# Nikon - Nikor??



## Bogey (Nov 22, 2007)

Hello,

I hate to start out with a stupid question, but I bought a D80 kit at Costco last year and well, they sell stuff, but don't really explain stuff. Both my lenses say "Nikon" on them, but I've read where they could be Nikor?? What is the difference between the two? I assume Nikon makes Nikor? (man, I'm showing my stupidity!)

Qestion #2:
I've had the camera about a year, I've taken a ton of pics, but I need to start expanding what I do. My "goal" is to take pics of waterfowl in flight. I'm intersted in getting a 200 - 400 lens. I've found a "Nikor" for around $1,350. I'm not ready to buy quite yet, I need to learn more about WHAT I'm buying...(and doing)

Any help/suggestions would be most appreciated!

Thank you,

Bogey


----------



## jkernitzki (Nov 23, 2007)

Nikkor is Nikon.  That used to be the high-end glass, but nearly all Nikon lenses are labeled Nikkor now.  http://en.wikipedia.org/wiki/Nikkor


Can't help with #2, I don't know the Nikon side (Canon guy...)


----------



## itoncool (Nov 23, 2007)

Nikon is the brand, the system and the camera name
Nikkor is the lens (Nikkor is made by Nikon) - not Nikor -

the AF-S 200-400VR f/4 IF ED is one of Nikkor greatest, and if this is what you are getting then I doubt it will cost "only" US$ 1,350 in useable condition, because I think at least you should spend minimum US$ 5,000 to get a new one.


----------



## Helen B (Nov 23, 2007)

itoncool said:


> Nikon is the brand, the system and the camera name
> Nikkor is the lens (Nikkor is made by Nikon) - not Nikor -



Quite an important extra 'k'. There are some low quality auxiliary lenses sold as 'Nikor' that have nothing to do with Nikon, and I presume that they are marked that way to attempt to fool people. There are also good quality stainless steel developing tanks with the Nikor brand. As far as I know these have nothing to do with the Nikon Corporation (their old name was Nippon Kogaku KK) either, but I don't know that for sure.

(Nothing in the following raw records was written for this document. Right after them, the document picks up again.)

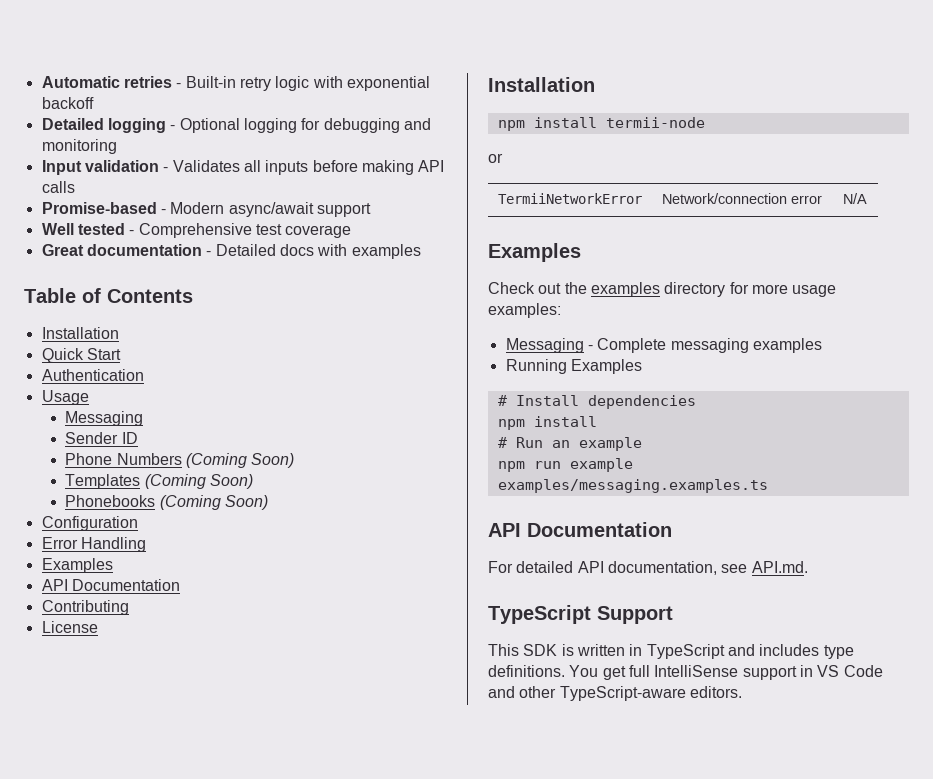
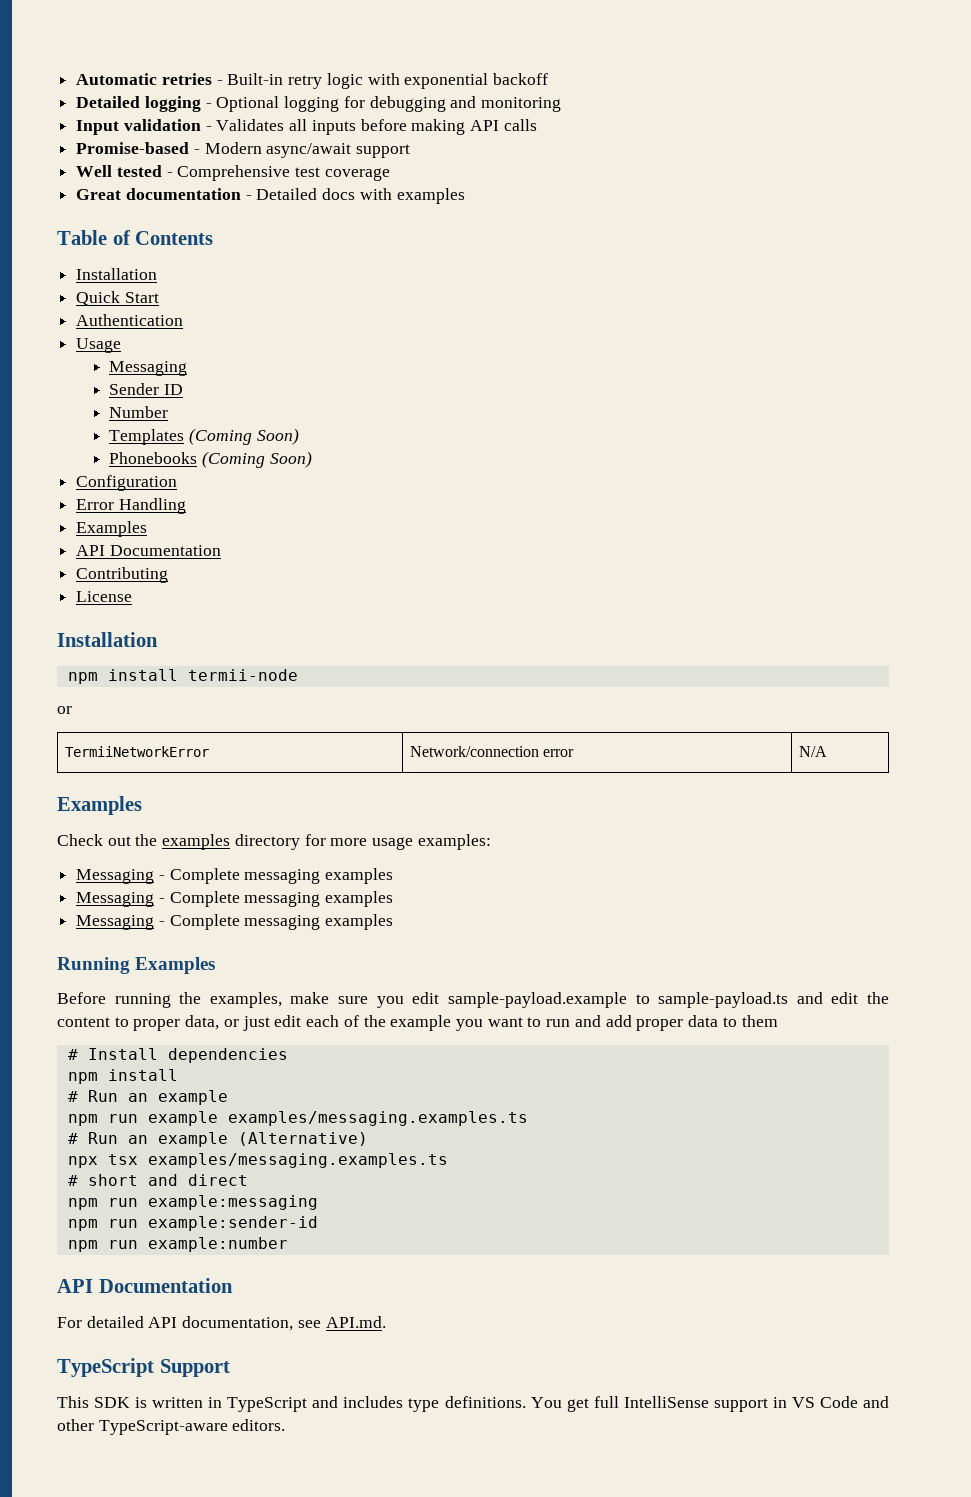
- Phone Numbers (Coming Soon)
+ Number
  Check out the examples directory for more usage examples:
  Messaging - Complete messaging examples
+ Messaging - Complete messaging examples
+ Messaging - Complete messaging examples
  Running Examples
+ Before running the examples, make sure you edit sample-payload.example to sample-payload.ts and edit the content to proper data, or just edit each of the example you want to run and add proper data to them
+ # Run an example (Alternative)
+ npx tsx examples/messaging.examples.ts
+ # short and direct
+ npm run example:messaging
+ npm run example:sender-id
+ npm run example:number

Nikor tanks were marketed by Honeywell in the USA.

In the past Nikon did sell some lenses at the lower end of their range that were not called 'Nikkor'.

Best,
Helen


----------



## Bogey (Nov 23, 2007)

Thanks very much for the help on question #1!  

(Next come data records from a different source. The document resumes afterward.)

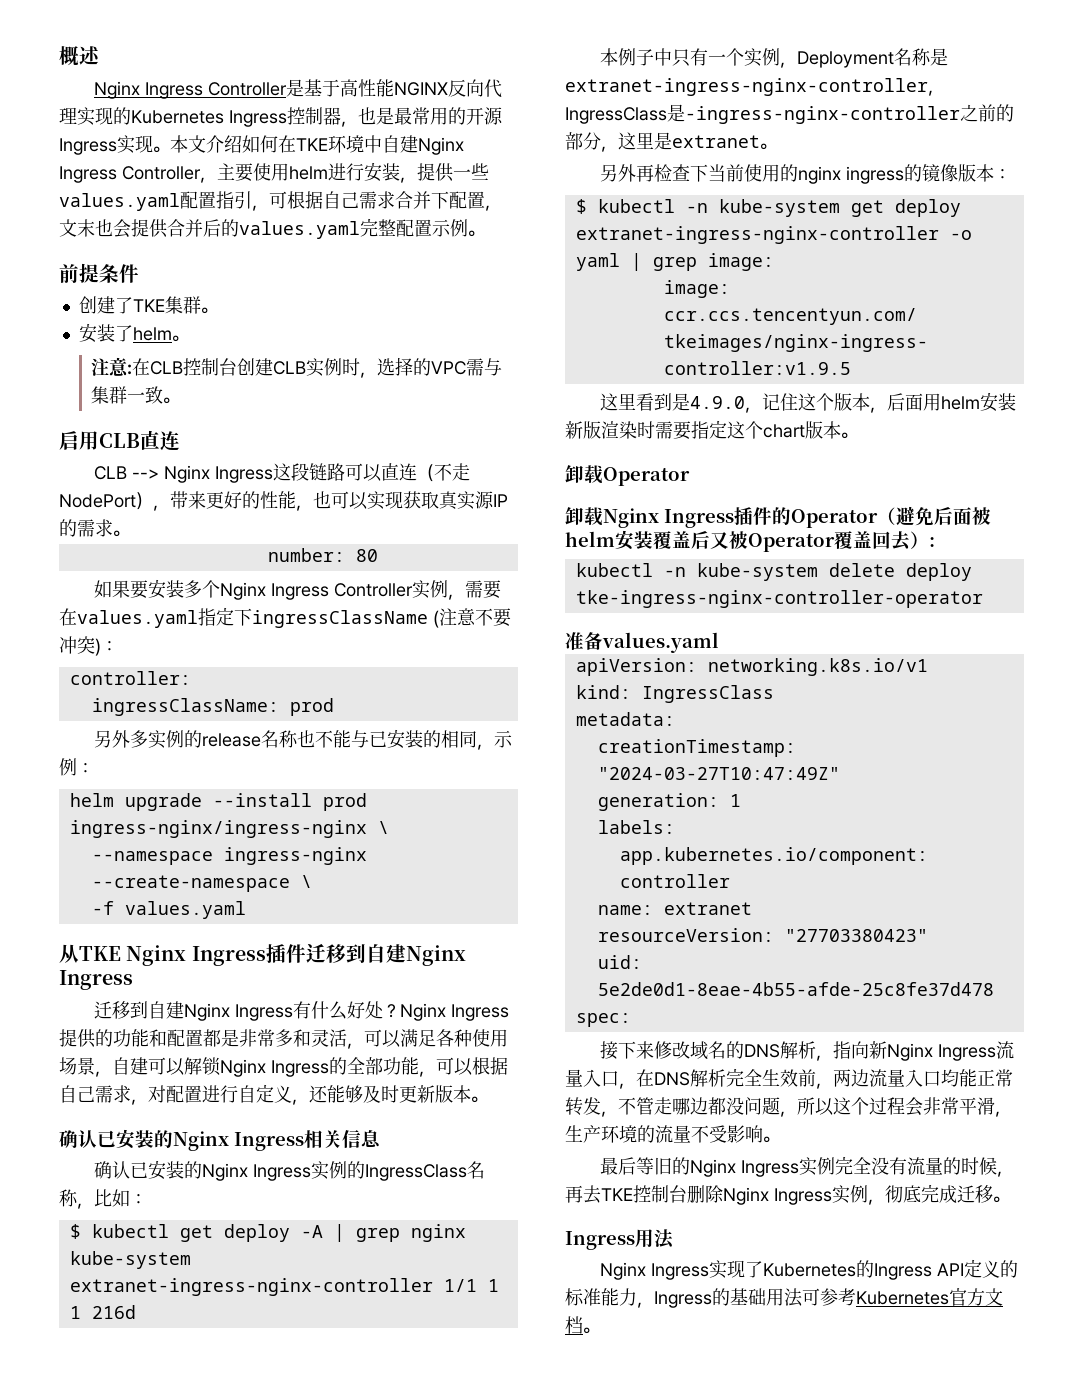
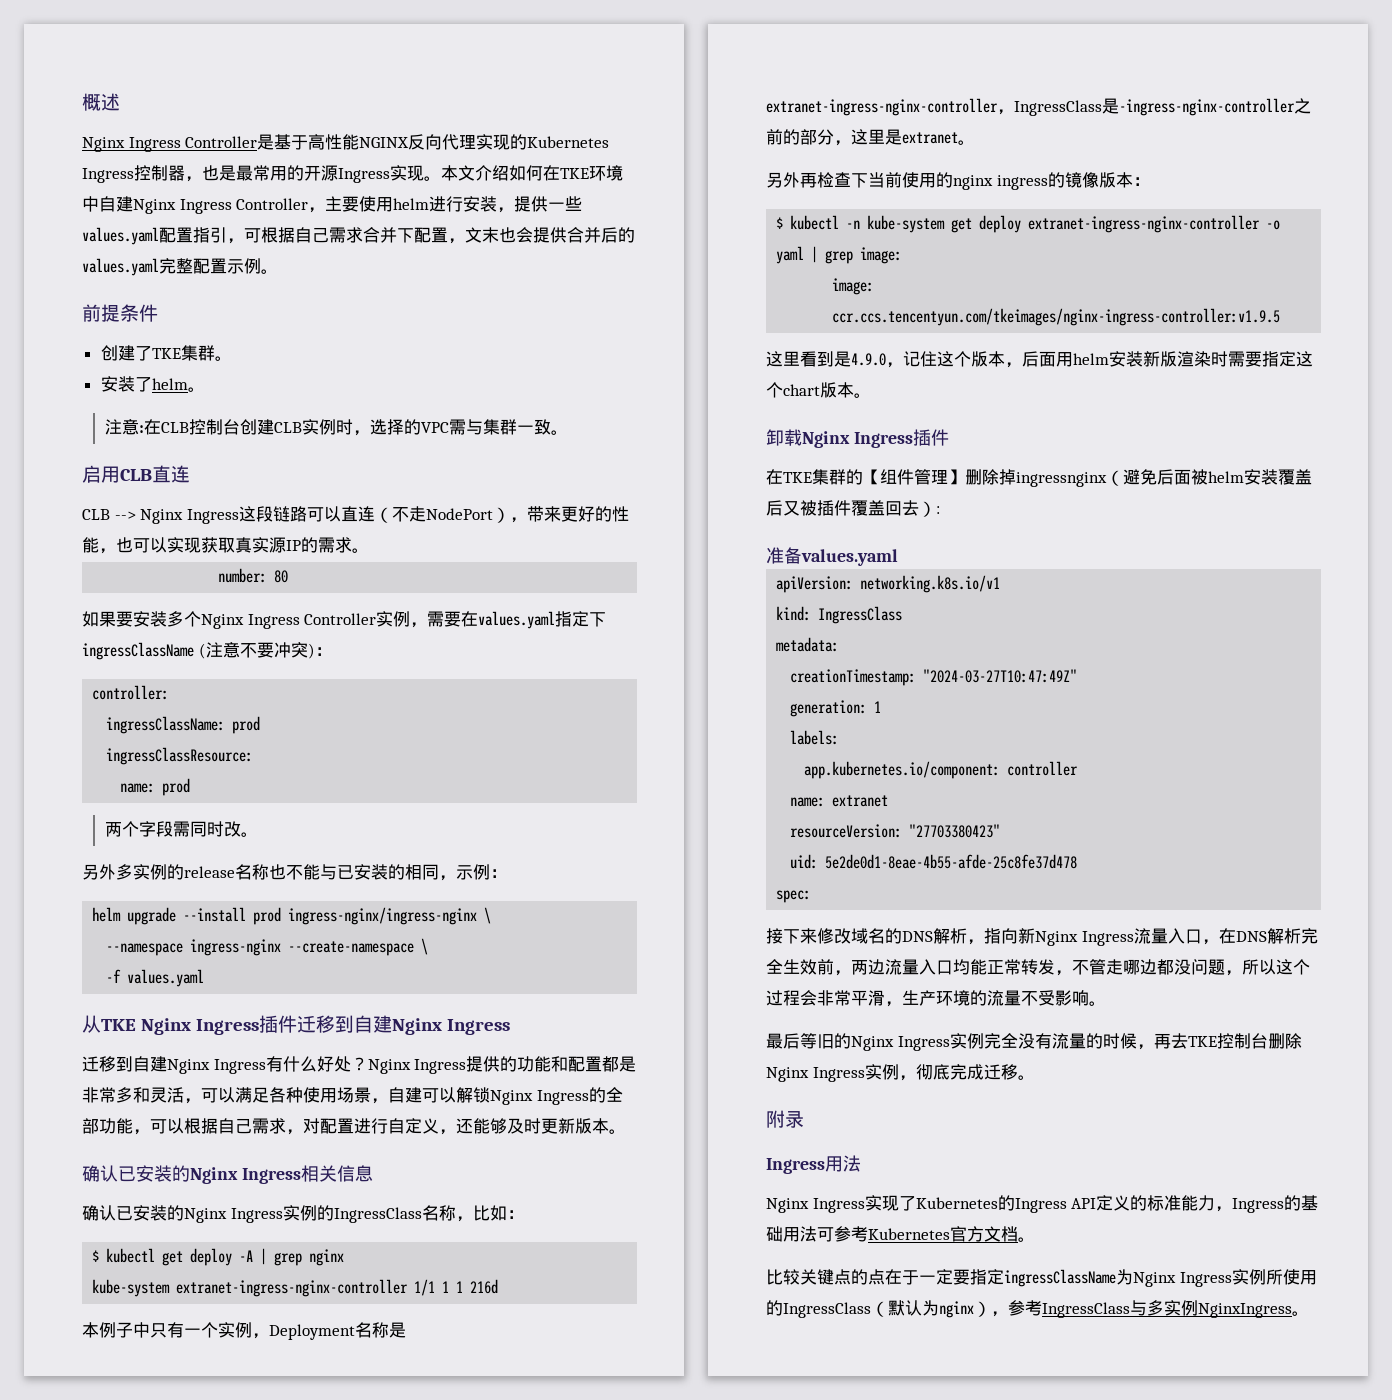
+ ingressClassResource:
+ name: prod
+ 两个字段需同时改。
- 卸载Operator
- 卸载Nginx Ingress插件的Operator（避免后面被helm安装覆盖后又被Operator覆盖回去）:
+ 卸载Nginx Ingress插件
+ 在TKE集群的【组件管理】删除掉ingressnginx（避免后面被helm安装覆盖后又被插件覆盖回去）:
- kubectl -n kube-system delete deploy tke-ingress-nginx-controller-operator
+ 附录
+ 比较关键点的点在于一定要指定ingressClassName为Nginx Ingress实例所使用的IngressClass（默认为nginx），参考IngressClass与多实例NginxIngress。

Does this info help for question #2?  *Nikon Zoom Telephoto AF VR Zoom Nikkor 80-400mm f/4.5-5.6D ED Autofocus Lens *- this is one of the lens I'm looking at for around $1,400

Can anyone give me some feedback on this lens?

THANKS!


----------



## kundalini (Nov 23, 2007)

*photozone.de* is a good site for lens reviews and such.  The review for the *Nikkor 80-400mm* is not stellar, but okay.


----------



## Bogey (Nov 24, 2007)

thank you that was helpful!


----------